Load widening for higher aligned pointer incorrectly reported as undefined

arsenm commented 2 months ago

load with an alignment higher than the base value implies dereferenceable at the load point:

"An alignment value higher than the size of the loaded type implies memory up to the alignment value bytes can be safely loaded without trapping in the default address space. "

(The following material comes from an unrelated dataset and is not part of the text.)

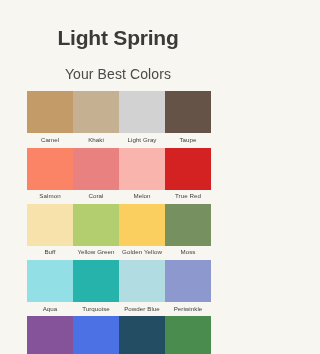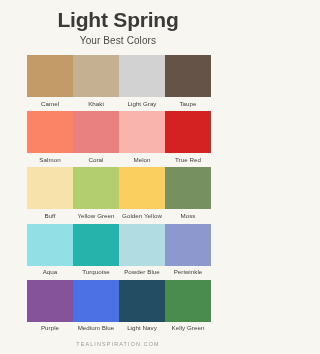"Light Spring" .title { margin: 0 -> 18px }
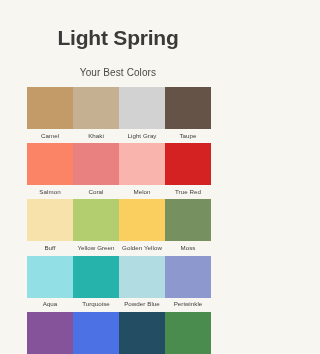"Your Best Colors" .subtitle { font-size: 10px -> 14px }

define i16 @src(ptr align 4 %ptr) {
  %load = load i16, ptr %ptr, align 4
  ret i16 %load
}

define i16 @tgt(ptr align 4 %ptr) {
  %load = load i32, ptr %ptr, align 4
  %trunc = trunc i32 %load to i16
  ret i16 %trunc
}

This is incorrectly rejected:

----------------------------------------
define i16 @src(ptr align(4) %ptr) {
#0:
  %load = load i16, ptr align(4) %ptr, align 4
  ret i16 %load
}
=>
define i16 @tgt(ptr align(4) %ptr) {
#0:
  %load = load i32, ptr align(4) %ptr, align 4
  %trunc = trunc i32 %load to i16
  ret i16 %trunc
}
Transformation doesn't verify!

ERROR: Source is more defined than target

Example:
ptr align(4) %ptr = pointer(non-local, block_id=1, offset=0)

Source:
i16 %load = poison

SOURCE MEMORY STATE
===================
NON-LOCAL BLOCKS:
Block 0 >   size: 0 align: 2    alloc type: 0   alive: false    address: 0
Block 1 >   size: 2 align: 1    alloc type: 0   alive: true address: 4

Target:
i32 %load = UB triggered!

nunoplopes commented 2 months ago

FWIW, the optimization is incorrect because widening may end up reading poison bytes. But the counterexample is wrong; it should complain about tgt being poison, not UB. We support this transformation in assembly mode; I didn't realize it was being done in an IR optimization already.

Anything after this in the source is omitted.